-- Information given --
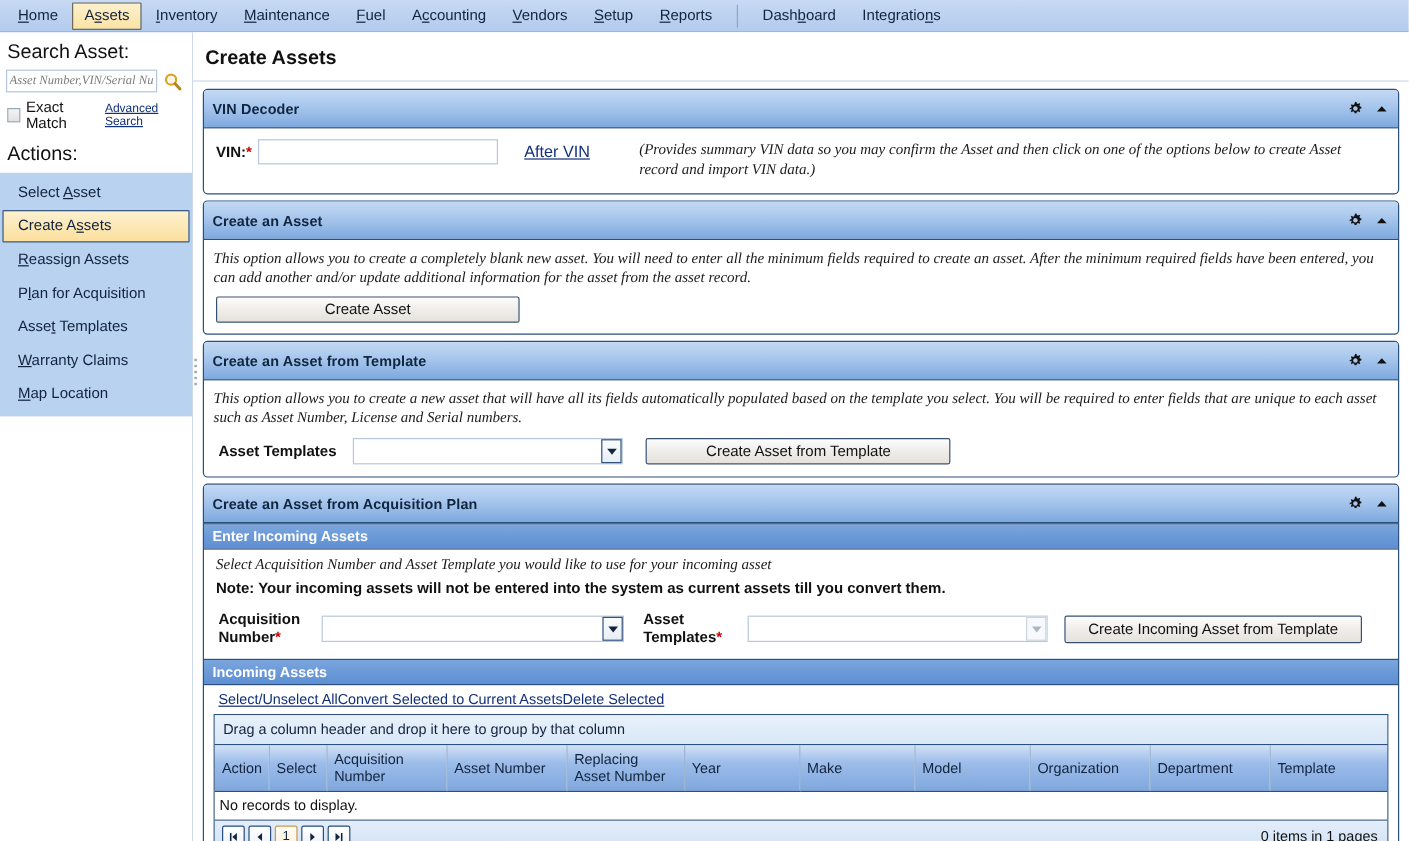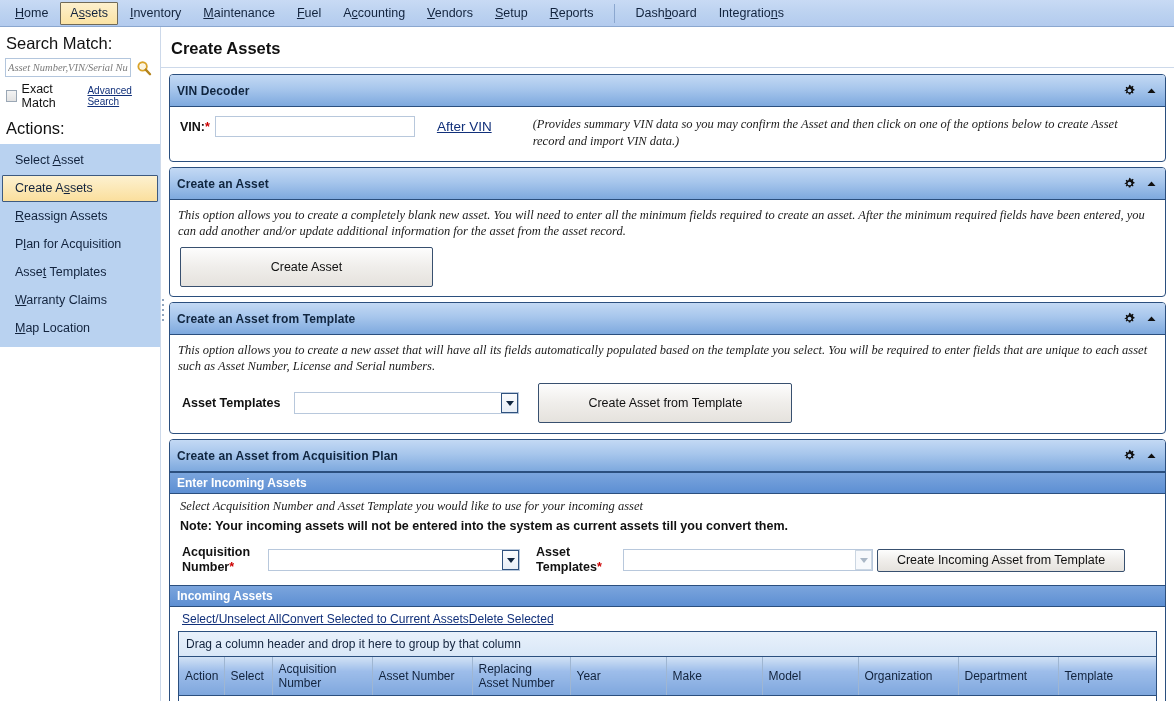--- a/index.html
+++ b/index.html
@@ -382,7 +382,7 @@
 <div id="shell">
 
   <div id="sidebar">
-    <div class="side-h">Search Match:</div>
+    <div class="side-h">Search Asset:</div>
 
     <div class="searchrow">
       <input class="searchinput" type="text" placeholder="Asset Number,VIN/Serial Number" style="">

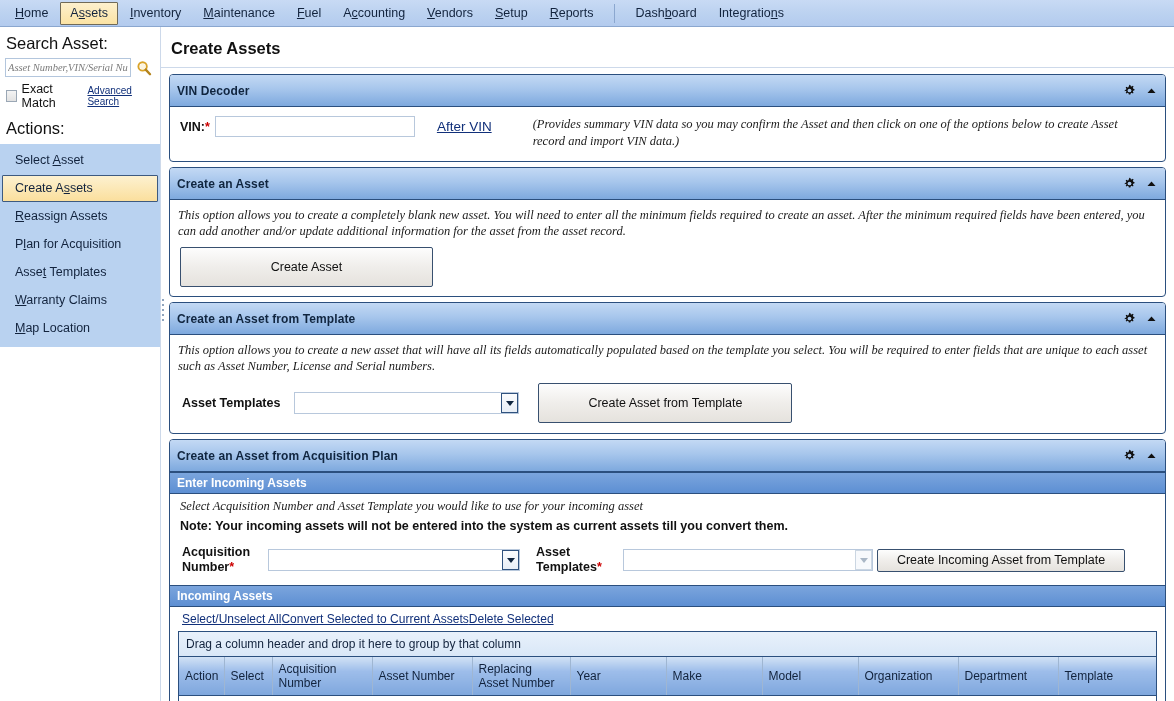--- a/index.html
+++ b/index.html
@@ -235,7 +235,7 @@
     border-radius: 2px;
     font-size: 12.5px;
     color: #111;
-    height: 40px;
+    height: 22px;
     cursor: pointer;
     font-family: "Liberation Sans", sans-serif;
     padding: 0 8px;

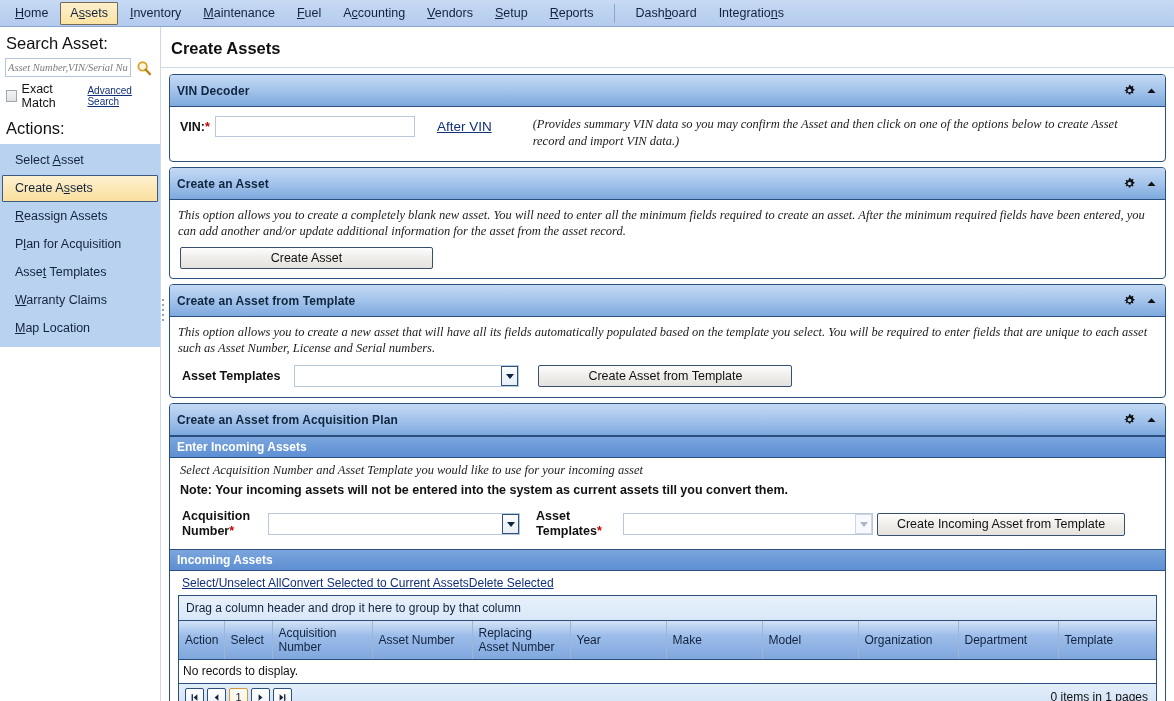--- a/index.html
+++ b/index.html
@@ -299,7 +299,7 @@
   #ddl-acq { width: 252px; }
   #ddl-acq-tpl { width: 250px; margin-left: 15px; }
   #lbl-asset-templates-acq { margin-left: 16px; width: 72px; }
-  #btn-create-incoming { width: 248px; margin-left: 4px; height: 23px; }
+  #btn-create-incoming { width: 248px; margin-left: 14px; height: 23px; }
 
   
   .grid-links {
--
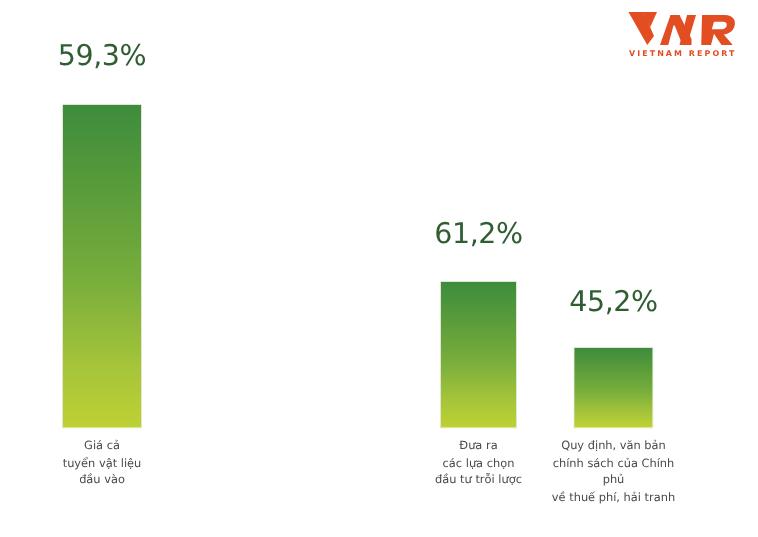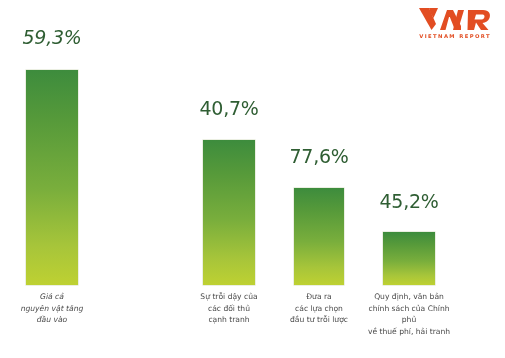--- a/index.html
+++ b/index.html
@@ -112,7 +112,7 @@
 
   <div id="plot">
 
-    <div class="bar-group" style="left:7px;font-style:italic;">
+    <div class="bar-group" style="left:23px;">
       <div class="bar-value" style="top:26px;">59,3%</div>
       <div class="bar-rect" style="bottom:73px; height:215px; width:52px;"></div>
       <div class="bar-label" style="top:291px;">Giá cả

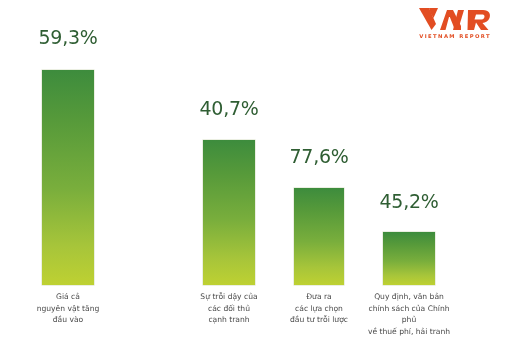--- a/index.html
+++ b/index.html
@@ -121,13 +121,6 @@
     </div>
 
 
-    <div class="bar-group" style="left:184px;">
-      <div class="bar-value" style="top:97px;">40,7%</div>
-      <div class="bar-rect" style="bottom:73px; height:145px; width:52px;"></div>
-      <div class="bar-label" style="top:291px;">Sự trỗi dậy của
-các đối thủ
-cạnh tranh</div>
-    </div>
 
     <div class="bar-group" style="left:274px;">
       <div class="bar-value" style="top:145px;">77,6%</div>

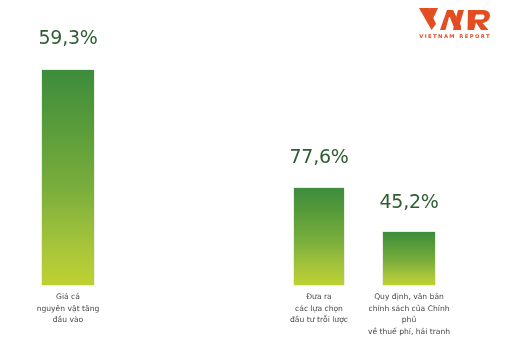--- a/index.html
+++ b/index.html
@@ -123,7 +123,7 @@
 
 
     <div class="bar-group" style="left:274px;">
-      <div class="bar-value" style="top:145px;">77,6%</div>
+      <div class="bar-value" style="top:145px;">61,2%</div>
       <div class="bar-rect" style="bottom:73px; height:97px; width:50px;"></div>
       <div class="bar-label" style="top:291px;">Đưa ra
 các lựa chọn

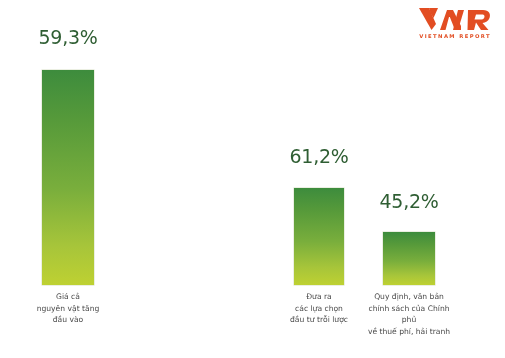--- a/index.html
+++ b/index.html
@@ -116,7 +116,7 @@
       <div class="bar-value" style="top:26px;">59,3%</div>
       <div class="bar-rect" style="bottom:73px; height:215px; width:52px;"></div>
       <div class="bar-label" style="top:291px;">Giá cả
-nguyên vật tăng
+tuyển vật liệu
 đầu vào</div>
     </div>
...
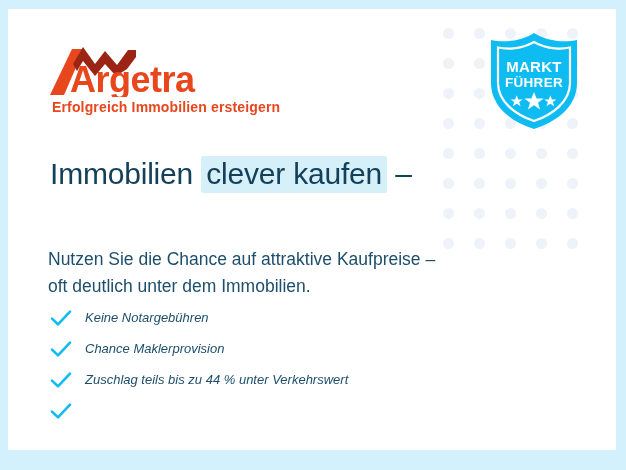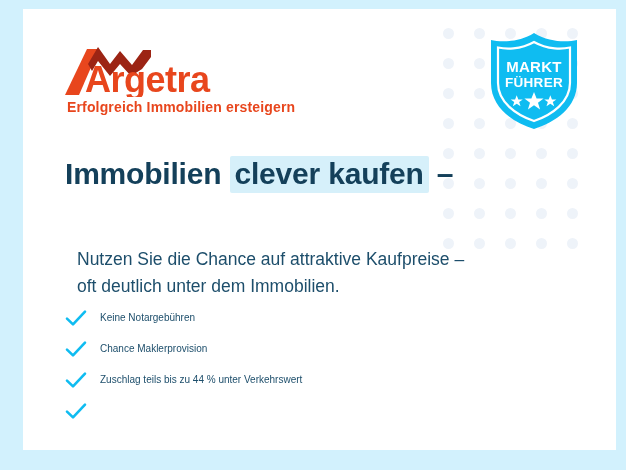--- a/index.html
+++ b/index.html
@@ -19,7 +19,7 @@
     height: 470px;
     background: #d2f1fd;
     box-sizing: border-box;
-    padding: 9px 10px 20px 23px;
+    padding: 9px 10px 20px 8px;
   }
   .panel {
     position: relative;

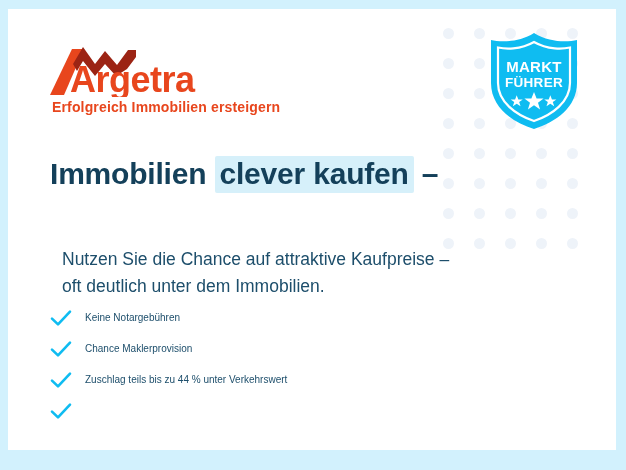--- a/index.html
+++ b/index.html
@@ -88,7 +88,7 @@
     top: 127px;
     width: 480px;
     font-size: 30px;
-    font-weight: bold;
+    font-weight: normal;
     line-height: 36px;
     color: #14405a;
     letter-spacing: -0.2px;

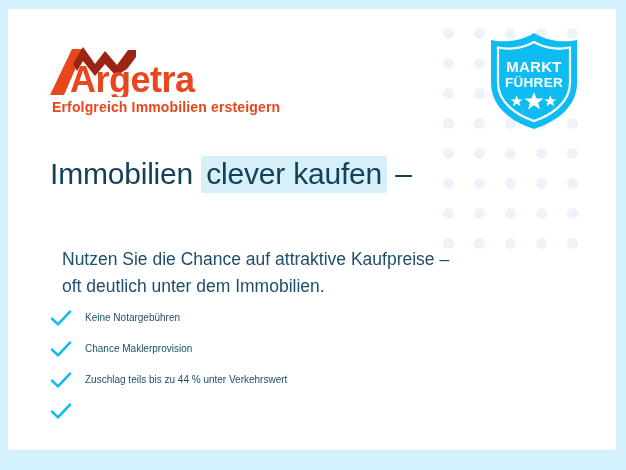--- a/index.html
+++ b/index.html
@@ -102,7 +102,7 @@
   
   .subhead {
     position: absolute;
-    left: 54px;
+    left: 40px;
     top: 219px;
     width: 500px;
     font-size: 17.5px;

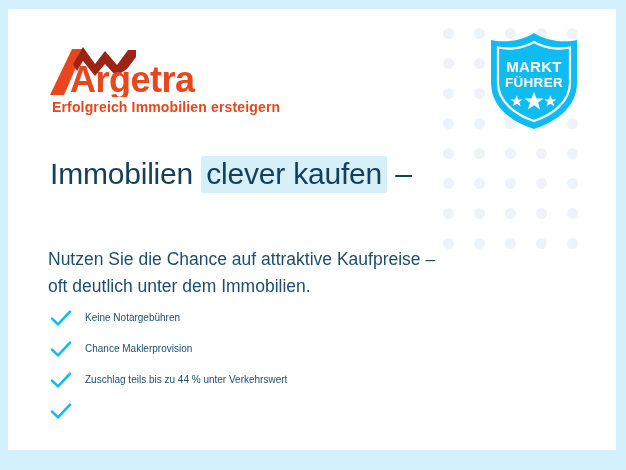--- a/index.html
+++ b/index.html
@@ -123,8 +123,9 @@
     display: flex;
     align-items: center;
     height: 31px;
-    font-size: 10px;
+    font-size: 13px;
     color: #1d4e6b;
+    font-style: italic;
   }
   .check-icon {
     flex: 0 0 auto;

-- Try it --
Give the number of lines in the data above that contain the word "create", with no accompanying text.

-- Solution --
2